Just 10% (407) of a sample of more than 4,500 UK forecourts are charging a fair price for petrol and diesel, with the vast majority of these being independently owned sites rather than major fuel retailers, new RAC Fuel Watchanalysis of Experian Catalist price data shows.*
The RAC believes that retailers should be charging nearer to 174p for a litre of unleaded to reflect wholesale prices over the last two weeks, well down on the current average of 188p – yet its analysis of data shows that only 157 petrol stations are selling a litre at between 170.9p and 179.9p. Of these, 125 are independently owned petrol stations, 28 are major supermarket sites and four are owned by oil companies. The remainder – some 4,436 (or 96%) of all the sites sampled – are selling unleaded at 180p or more a litre, way over what the RAC believes is reasonable based on the wholesale price.
The situation is hardly better when it comes to diesel, with the current average price of a litre standing at 196p. Taking the average delivered wholesale price over the last fortnight of 150p, plus 7p retailer margin and 20% VAT should give a pump price of around 189p per litre – yet just 250 out of 4,805 forecourts are selling at a price of between 180p and 189.9p. Interestingly, 192 of these are independently owned with just 43 being run by major supermarkets and 15 being oil company owned.
While it’s encouraging to see more independents undercutting the biggest retailers, traditionally the supermarkets have led the fuel market with the cheapest pump prices. At the moment however, the average price of a litre of petrol and diesel at the big four supermarkets is only around a penny lower than the UK average when it’s historically been around 4p.
The RAC continues to urge all retailers – but especially the larger supermarkets that sell the most fuel – to cut pump prices now to reflect the fact the wholesale cost of both petrol and diesel have been falling for six straight weeks now, as a result of the lower oil price.

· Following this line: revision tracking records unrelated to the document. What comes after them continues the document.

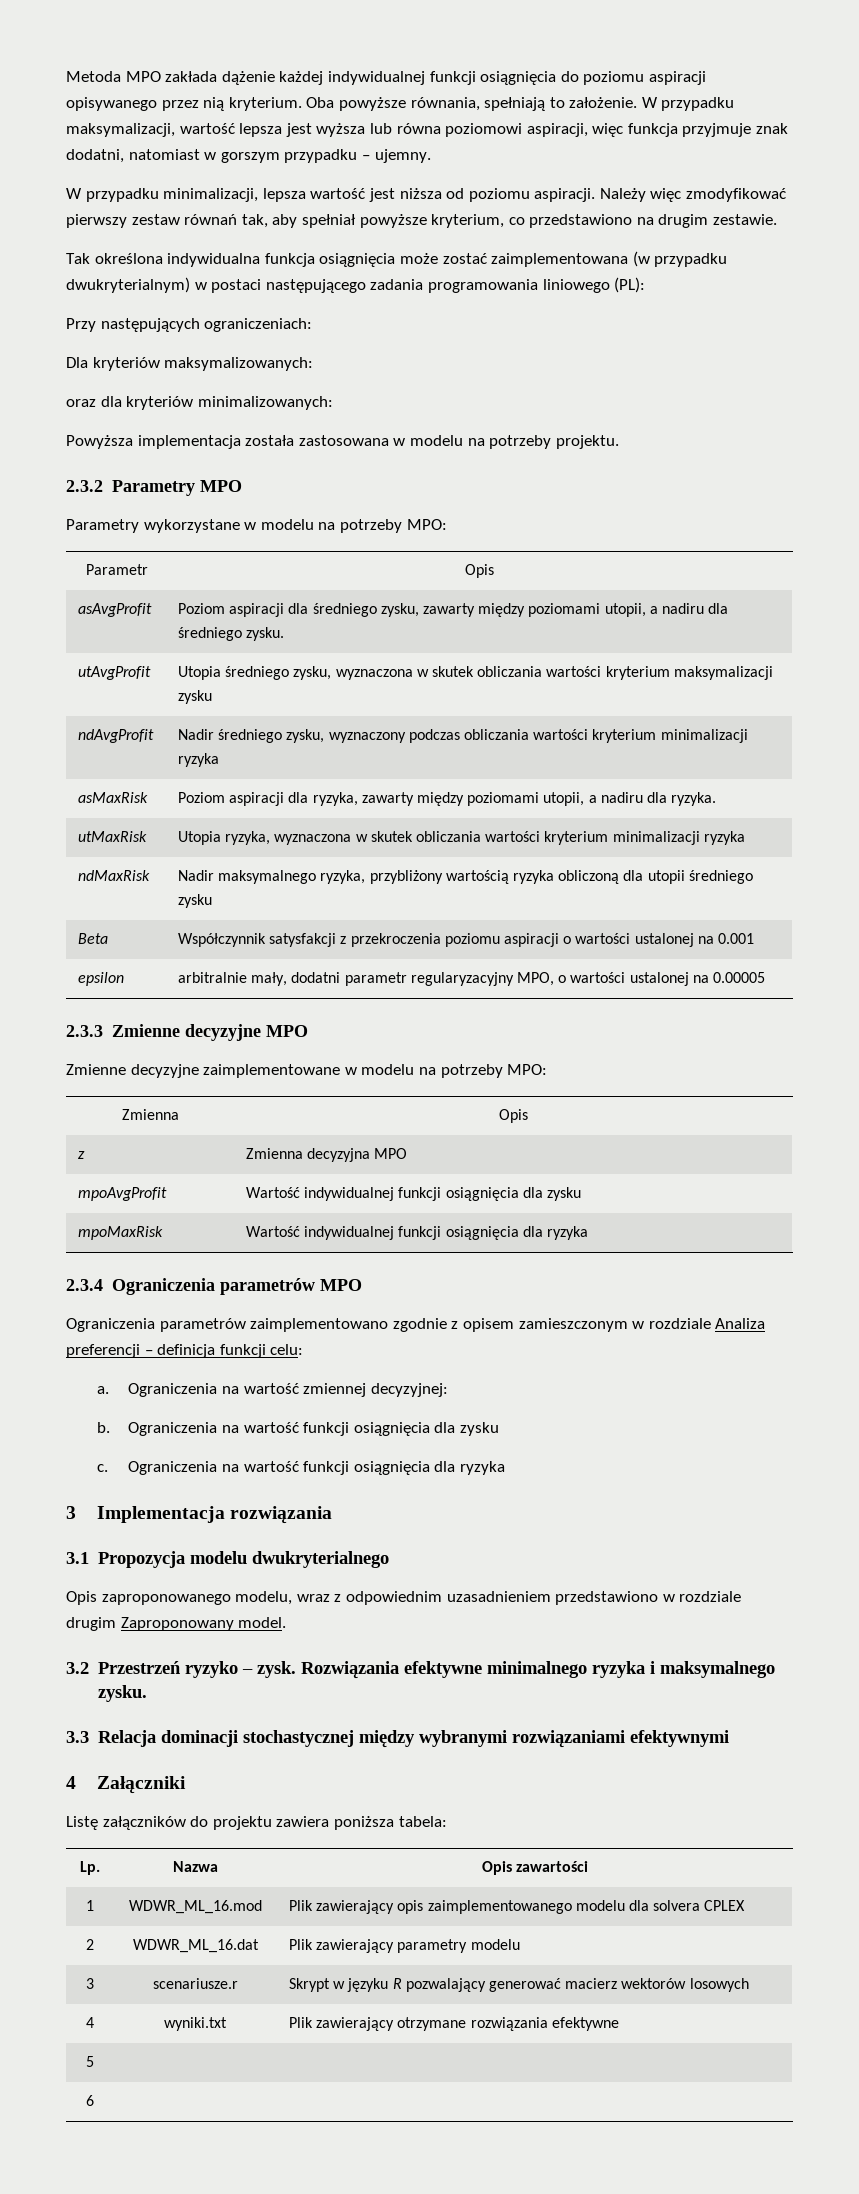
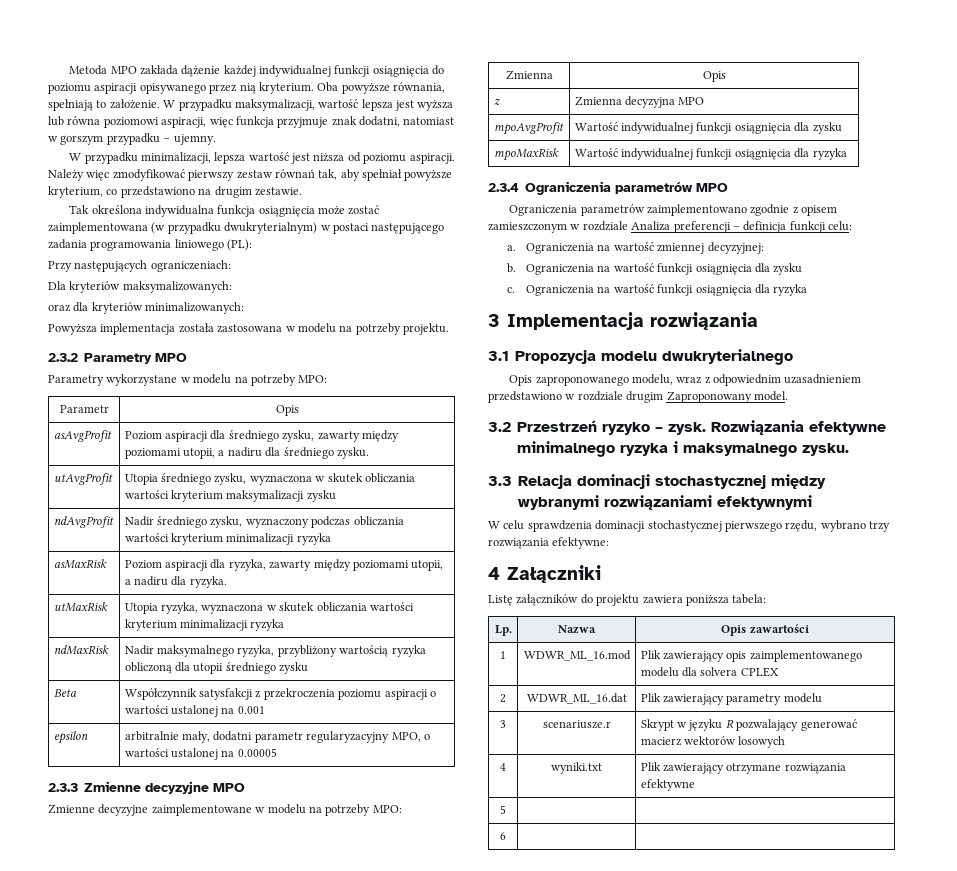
+ W celu sprawdzenia dominacji stochastycznej pierwszego rzędu, wybrano trzy rozwiązania efektywne:

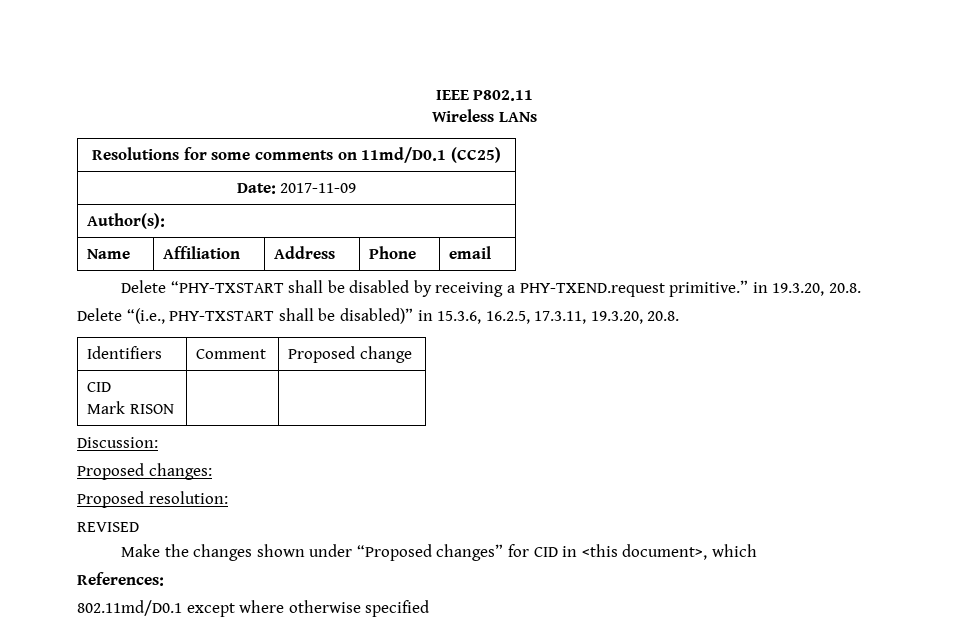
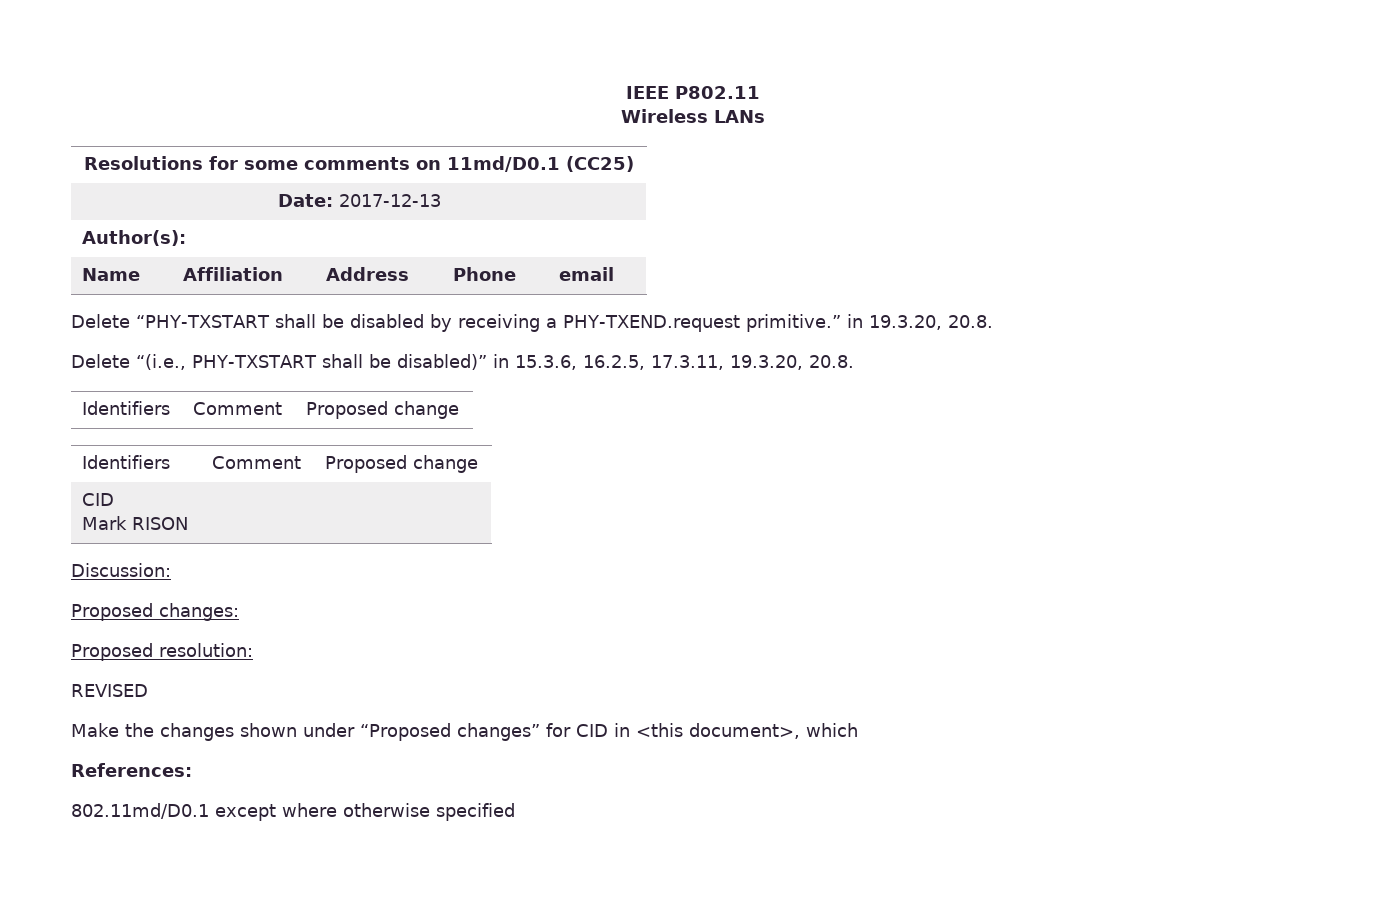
- Date: 2017-11-09
+ Date: 2017-12-13
  Delete “(i.e., PHY-TXSTART shall be disabled)” in 15.3.6, 16.2.5, 17.3.11, 19.3.20, 20.8.
+ Identifiers | Comment | Proposed change

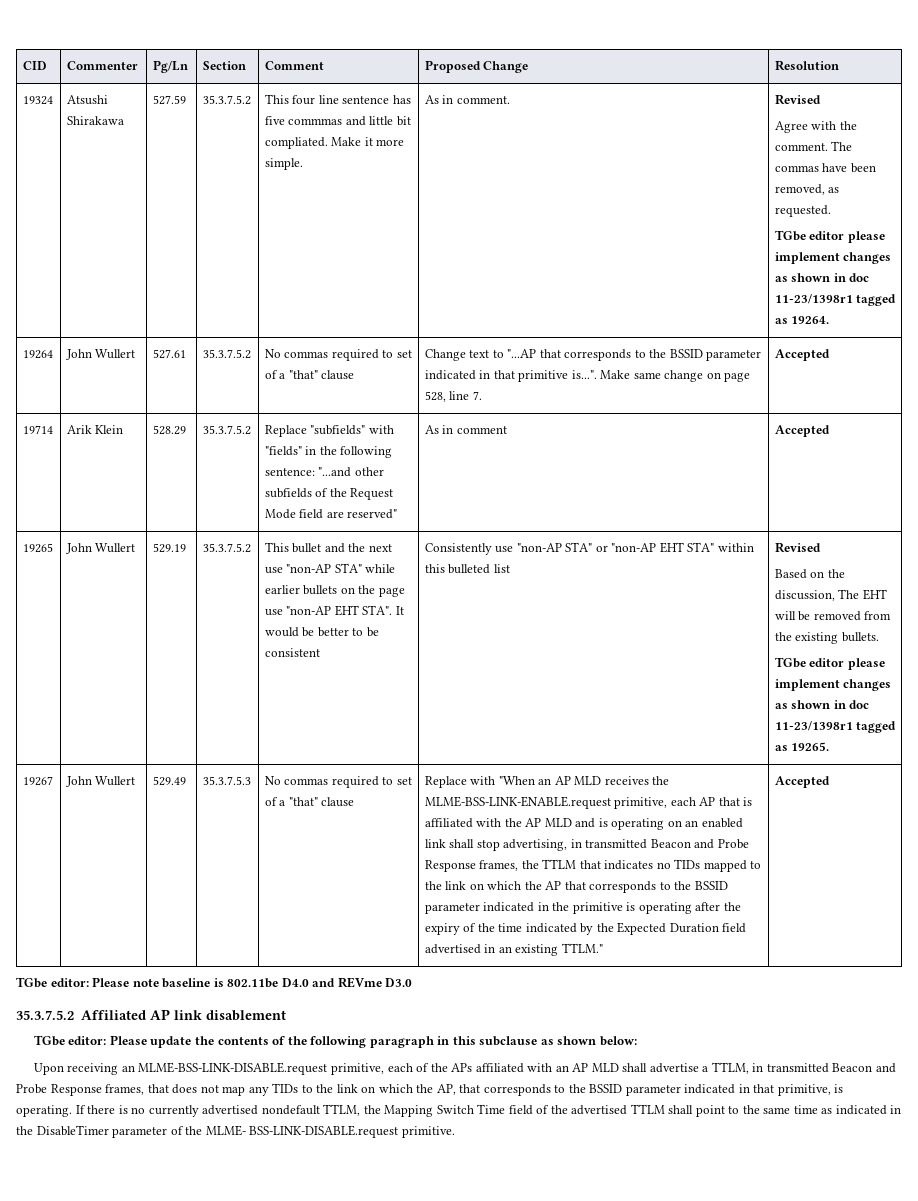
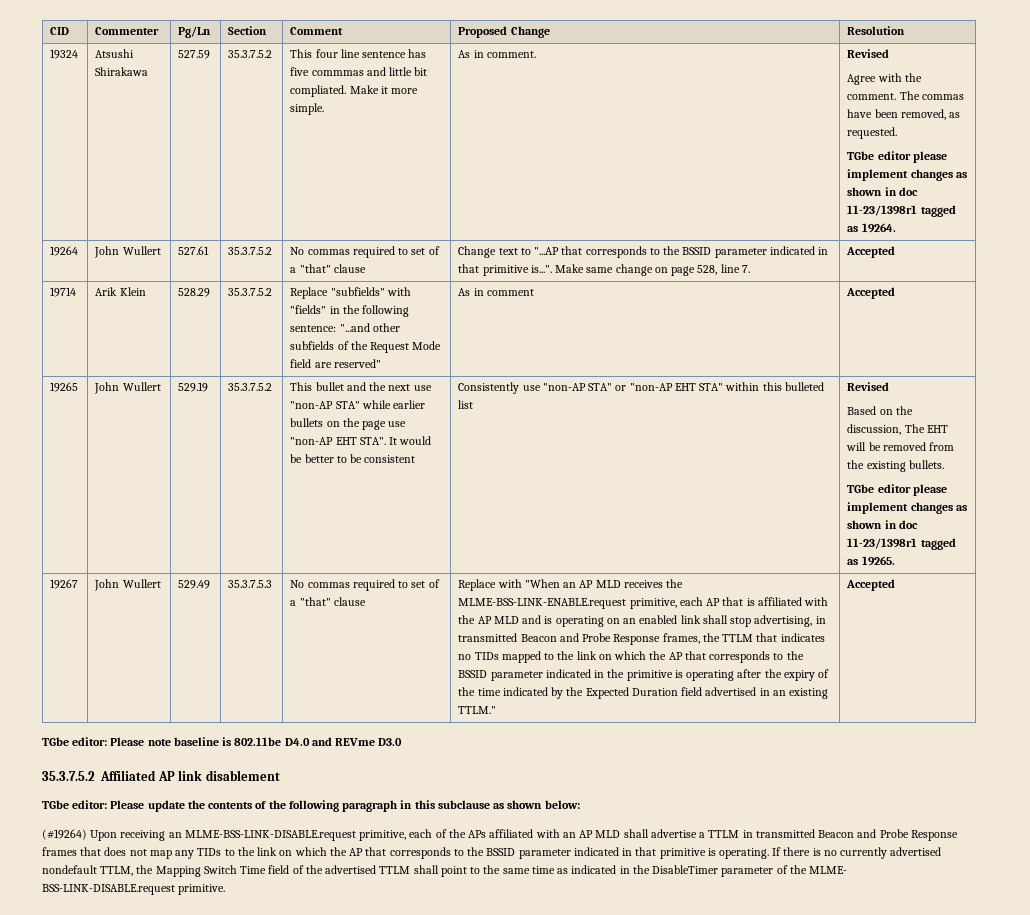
- Upon receiving an MLME-BSS-LINK-DISABLE.request primitive, each of the APs affiliated with an AP MLD shall advertise a TTLM, in transmitted Beacon and Probe Response frames, that does not map any TIDs to the link on which the AP, that corresponds to the BSSID parameter indicated in that primitive, is operating.
+ (#19264) Upon receiving an MLME-BSS-LINK-DISABLE.request primitive, each of the APs affiliated with an AP MLD shall advertise a TTLM in transmitted Beacon and Probe Response frames that does not map any TIDs to the link on which the AP that corresponds to the BSSID parameter indicated in that primitive is operating.

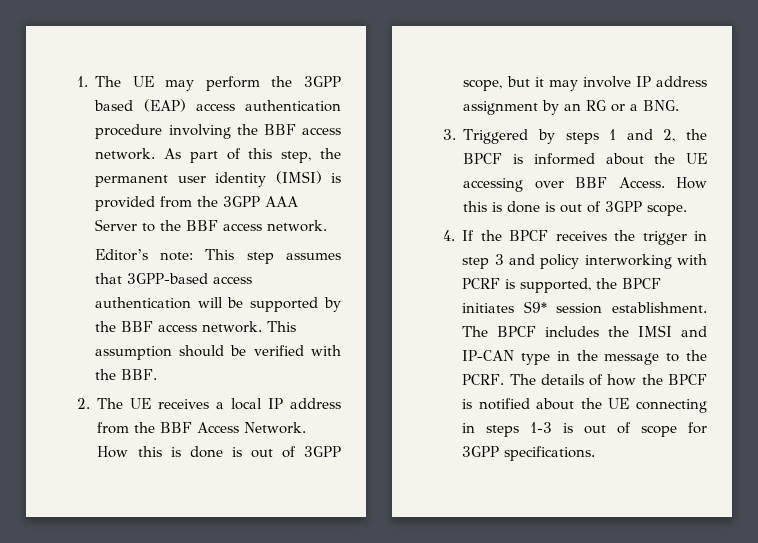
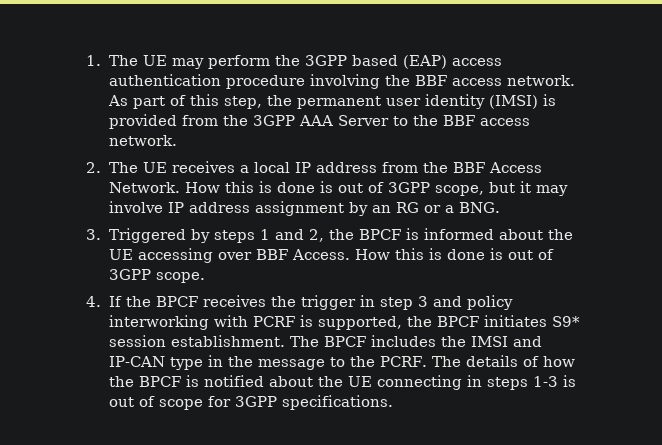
- Editor’s note: This step assumes that 3GPP-based access authentication will be supported by the BBF access network. This assumption should be verified with the BBF.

RAC fuel spokesman Simon Williams said:
“In this most expensive of summers, drivers need all the help they can get to keep their spending down so we applaud those retailers who are doing the right thing for their customers and charging a fair price for petrol and diesel, more in line with the lower wholesale costs.
“Weekly wholesale petrol prices – that’s the price retailers pay to buy the fuel – have fallen by a massive 17p a litre, from a weekly average of around 152p at the start of June to just 135p this week. Yet average pump prices have reduced by a paltry 4p. It’s time for every retailer to do the right thing and cut their prices to more reasonable levels.
“Our analysis of this new data shows something else that is very telling. It appears to be the case that it’s no longer the big four supermarkets that lead on price, but instead smaller independent sites that are prepared to buck the national forecourt trend. Certainly, the days of fuel ‘price wars’ – where the supermarkets simultaneously cut their prices and made a big deal of doing so – appear to be well and truly over. Instead, supermarkets seem to prefer to battle over grocery prices which, while helpful, is ignoring the huge sums households are having to fork out for fuel to keep their cars running.
“Last month, the cost of filling a typical 55-litre family-sized car with petrol rose by a record £9.12, with diesel just behind at £8.59. For a car that does 40 miles to the gallon, that means it costs a driver around 22p for every mile they drive – up from around 16p at the start of the year. Drivers are desperate for some relief at the pumps yet, with a few notable exceptions, few retailers seem to be willing to price their fuel fairly.
“Drivers who fill up at supermarket forecourts have every right to feel let down that they are being charged well over the odds for petrol and diesel right now.”